14 tn Heb “walks.” When used with the preposition אֶת (’et, “with”), the verb הָלַךְ (halakh, “to walk”) means “to associate with” someone (BDB 234 s.v. הָלַךְ II.3.b; e.g., Mic 6:8; Job 34:8). The active participle of הָלַךְ (“to walk”) stresses continual, durative action. One should stay in close association with the wise, and move in the same direction they do.

15 tn The verb form יֵרוֹעַ (yeroa’) is the Niphal imperfect of רָעַע (raa’), meaning “to suffer hurt.” Several have attempted to parallel the repetition in the wordplay of the first colon. A. Guillaume has “he who associates with fools will be left a fool” (“A Note on the Roots רִיע, יָרַע, and רָעַע in Hebrew,” JTS 15 [1964]: 294). Knox translated the Vulgate thus: “Fool he ends that fool befriends” (cited by D. Kidner, Proverbs [TOTC], 104).

16 tn The term “accepts” does not appear in the Hebrew but is supplied in the translation for the sake of smoothness and clarity.

17 tc G. R. Driver suggested reading this word as מְיֻסַּר (mÿyussar, “allows himself to be disciplined”); see his “Hebrew Notes on Prophets and Proverbs,” JTS 41 (1940): 174. But this is not necessary at all; the MT makes good sense as it stands. Similarly, the LXX has “a wise son listens to his father.”

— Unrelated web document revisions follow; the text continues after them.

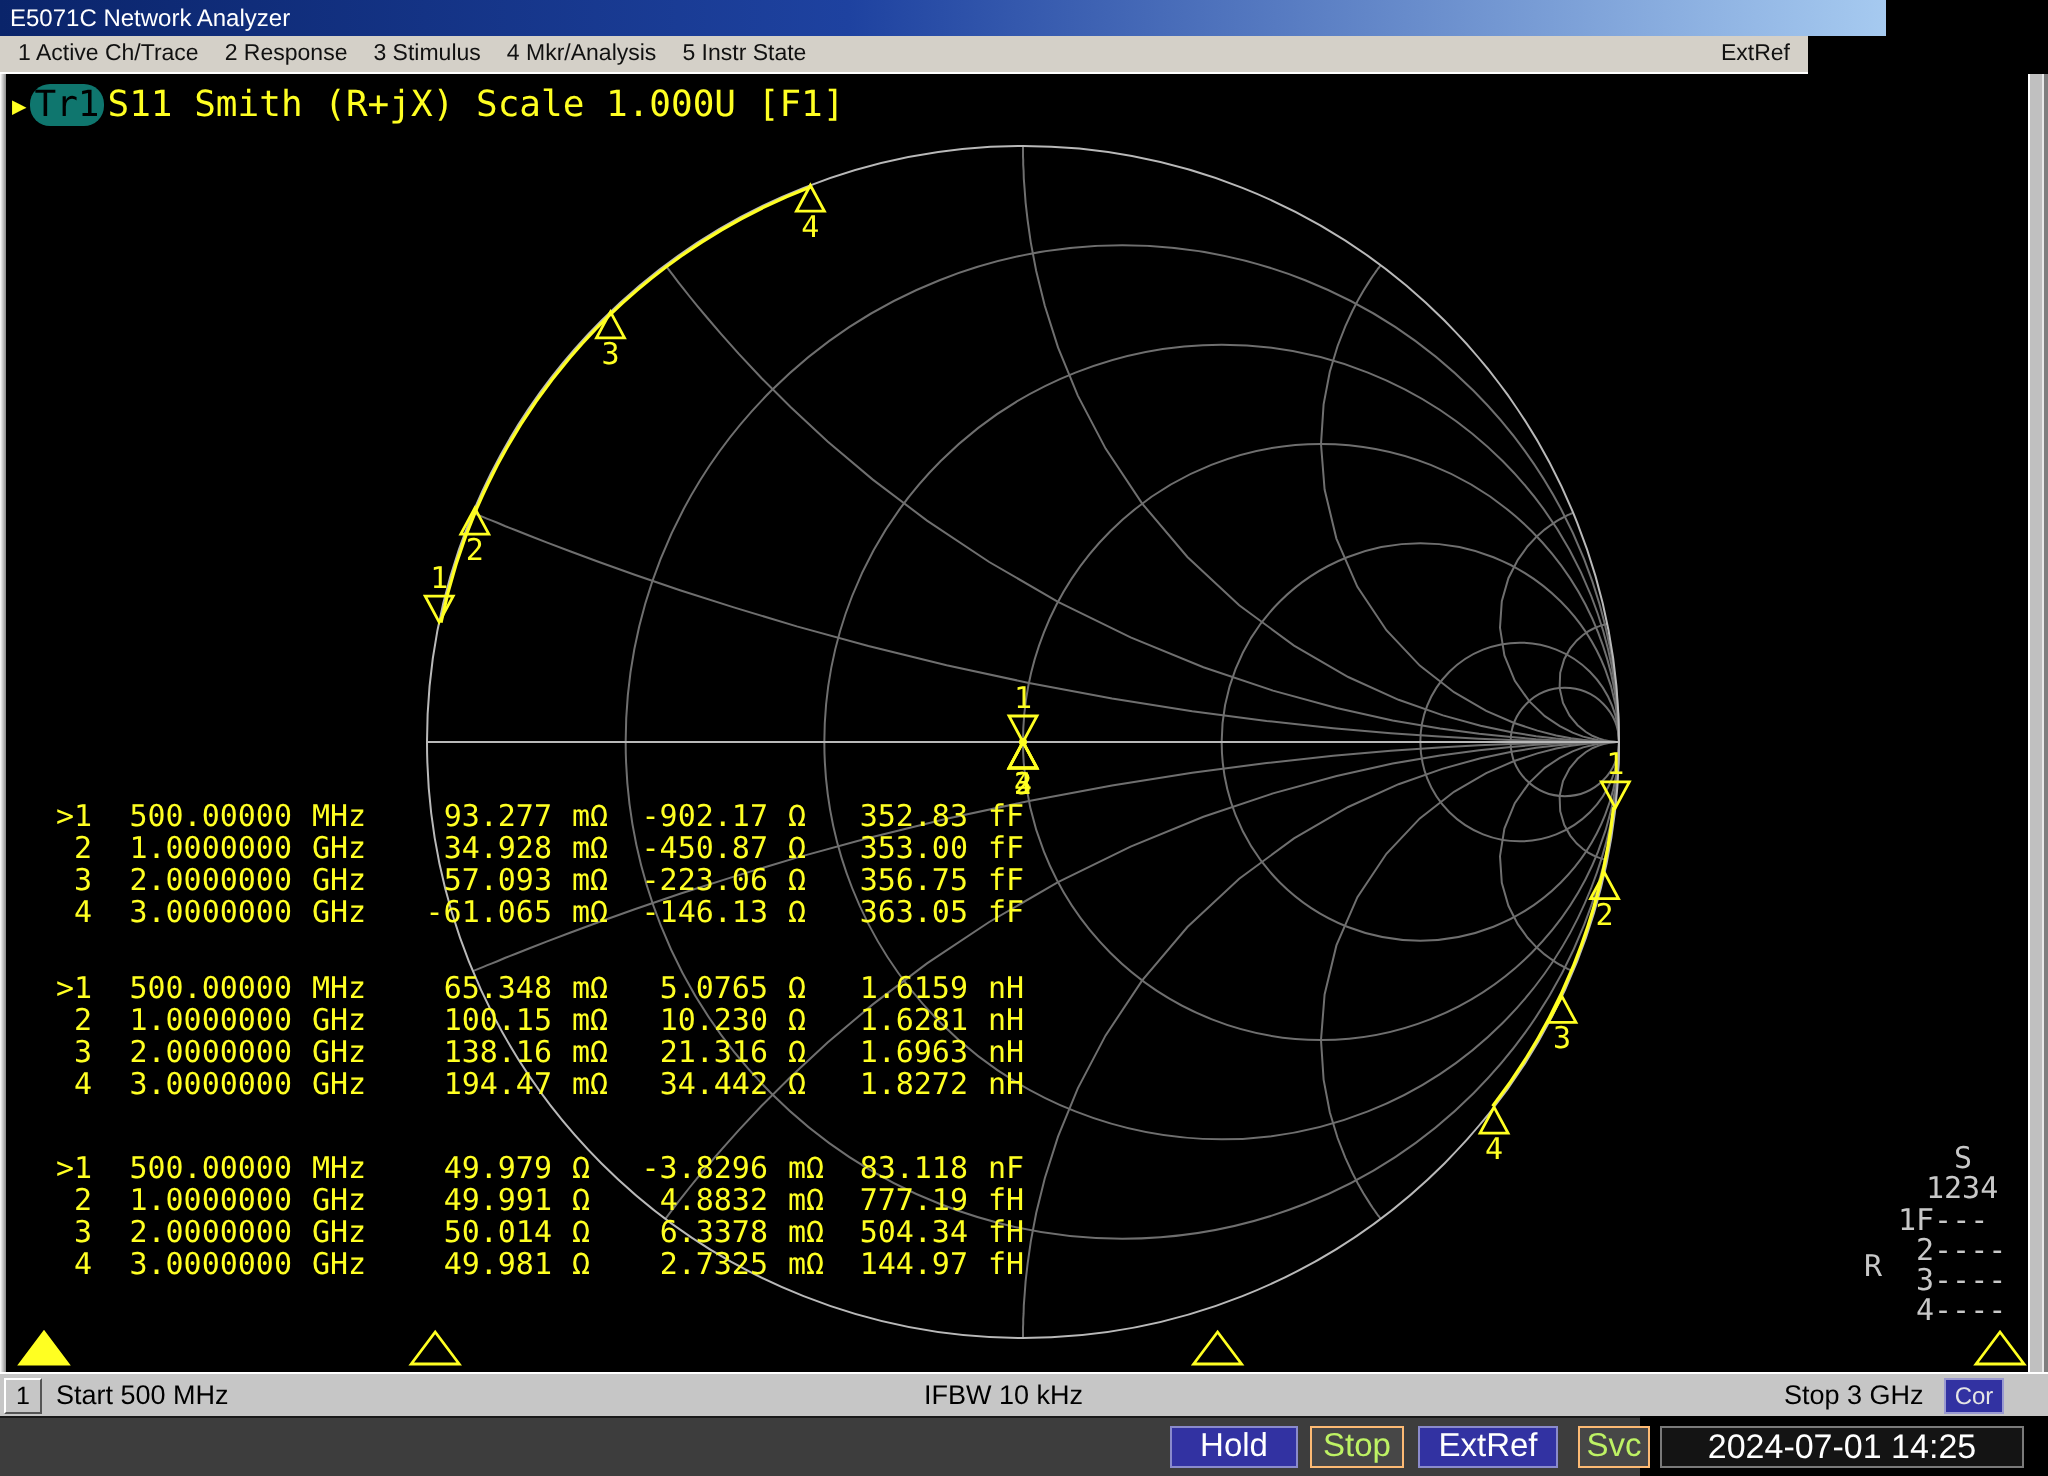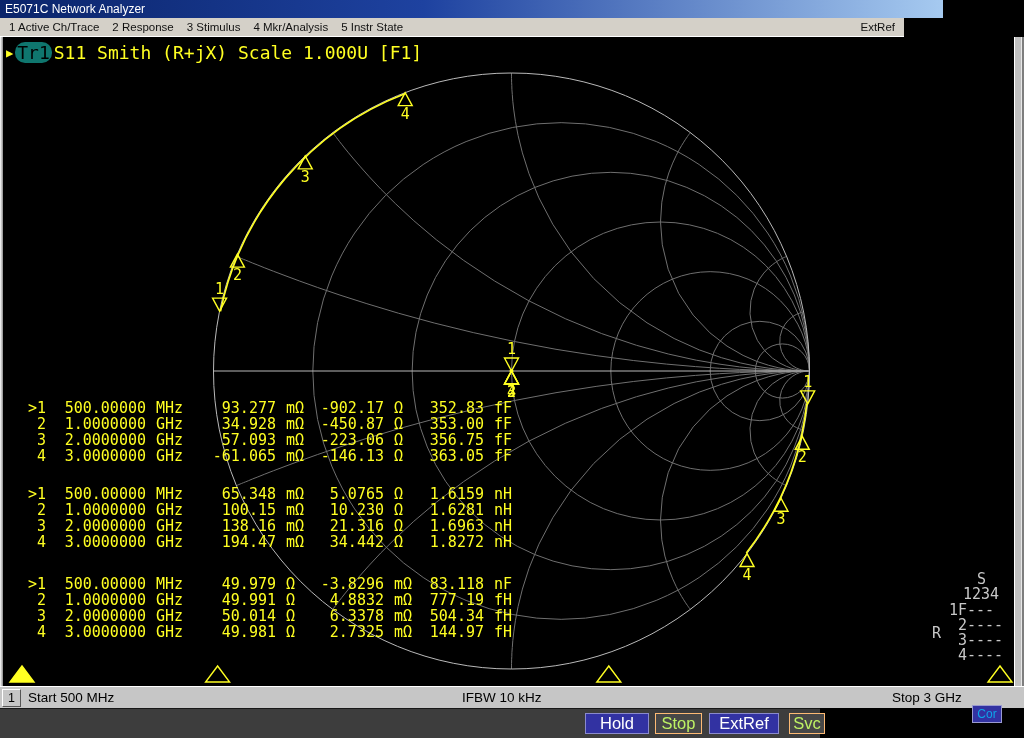"Cor" .sb-cor { color: #0ea5e9 -> #e5e5e5; margin-top: 16px -> none }
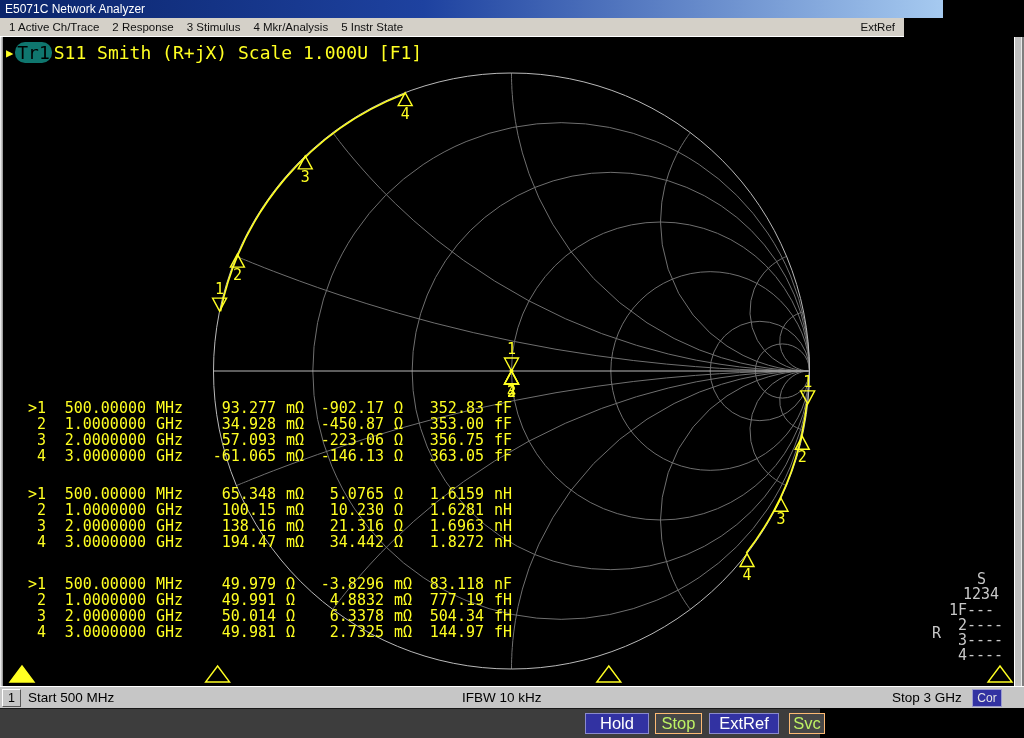"2024-07-01 14:25" span.bb { html: none -> <span>2024-07-01 14:25</span> }
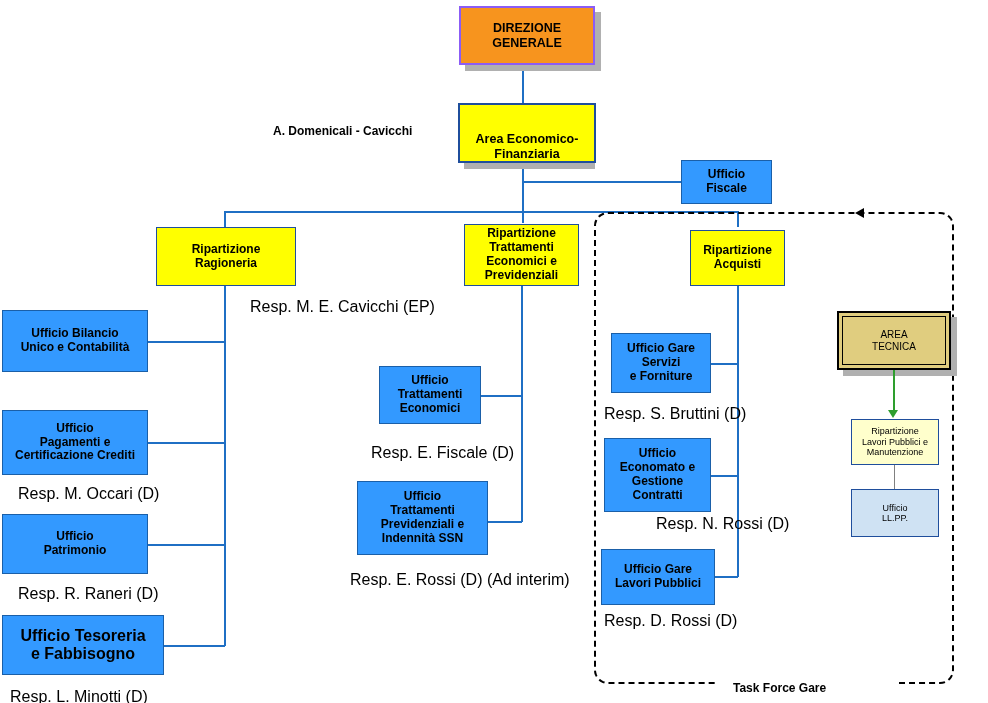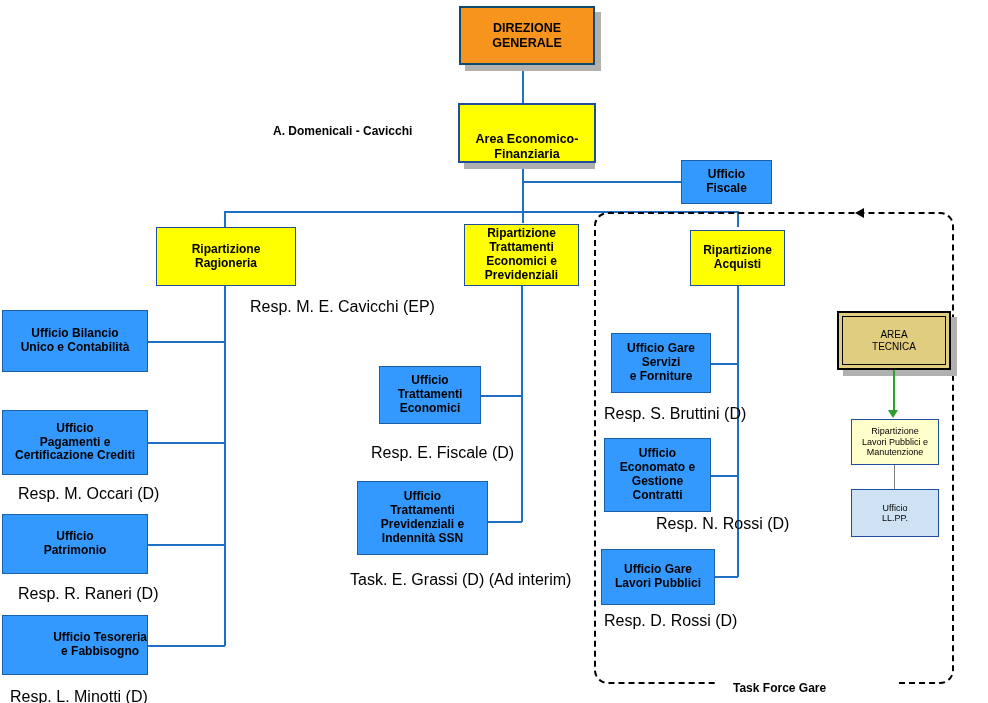"DIREZIONE" .node.orange { border: 2px solid #0c4a6e -> 2px solid #8b5cf6 }
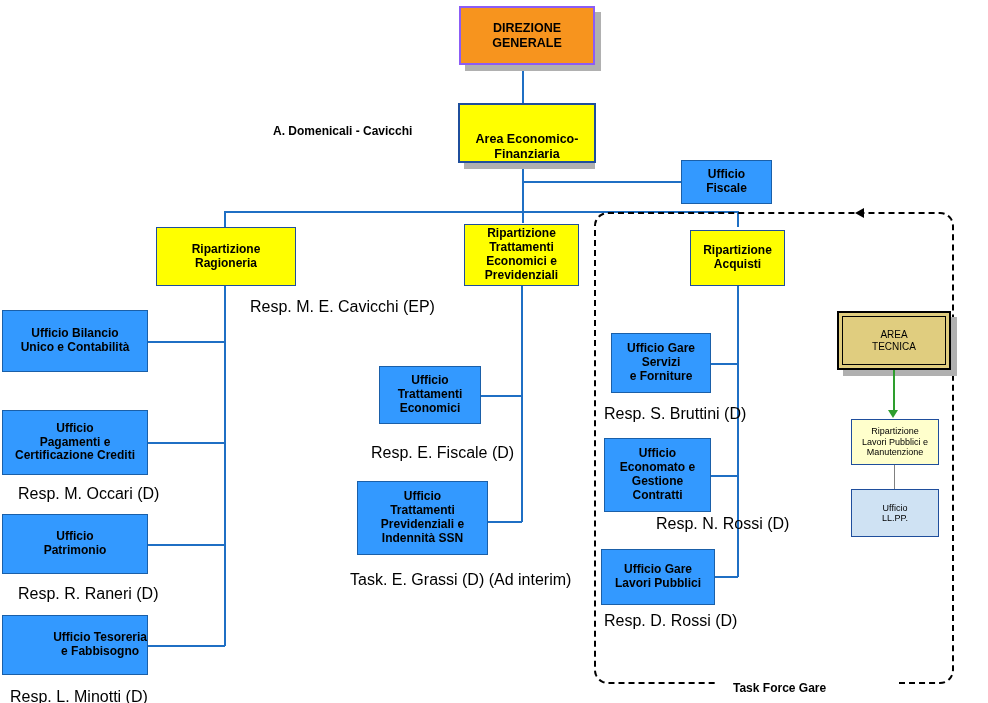"Task. E. Grassi (D) (Ad" div.label { text: Task. E. Grassi -> Resp. E. Rossi }
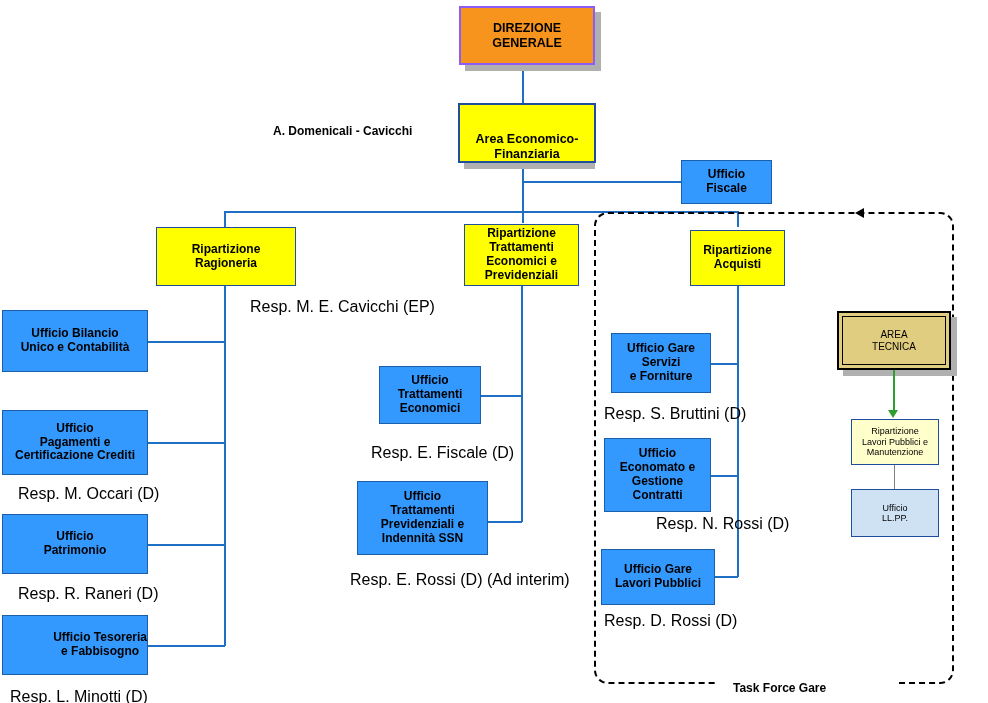"Ufficio Tesoreria" div.node { font-size: 12px -> 16px; justify-content: flex-end -> none; width: 146px -> 162px }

18 sn The “scoffer” is the worst kind of fool. He has no respect for authority, reviles worship of God, and is unteachable because he thinks he knows it all. The change to a stronger word in the second colon – “rebuke” (גָּעַר, gaar) – shows that he does not respond to instruction on any level. Cf. NLT “a young mocker,” taking this to refer to the opposite of the “wise son” in the first colon.

19 tn The suffix on the verb is the direct object suffix; “the wicked” is a second object by apposition: They capture him, the wicked. Since “the wicked” is not found in the LXX, it could be an old scribal error; or the Greek translator may have simply smoothed out the sentence. C. H. Toy suggests turning the sentence into a passive idea: “The wicked will be caught in his iniquities” (Proverbs [ICC], 117).

20 tn The word is the subject of the clause, but the pronominal suffix has no clear referent. The suffix is proleptic, referring to the wicked.

21 tn Heb “his own iniquities will capture the wicked.” The translation shifts the syntax for the sake of smoothness and readability.

22 sn The lack of discipline and control in the area of sexual gratification is destructive. The one who plays with this kind of sin will become ensnared by it and led to ruin.

23 tn The Hebrew is structured chiastically: “his own iniquities will capture the wicked, by the cords of his own sin will he be held.”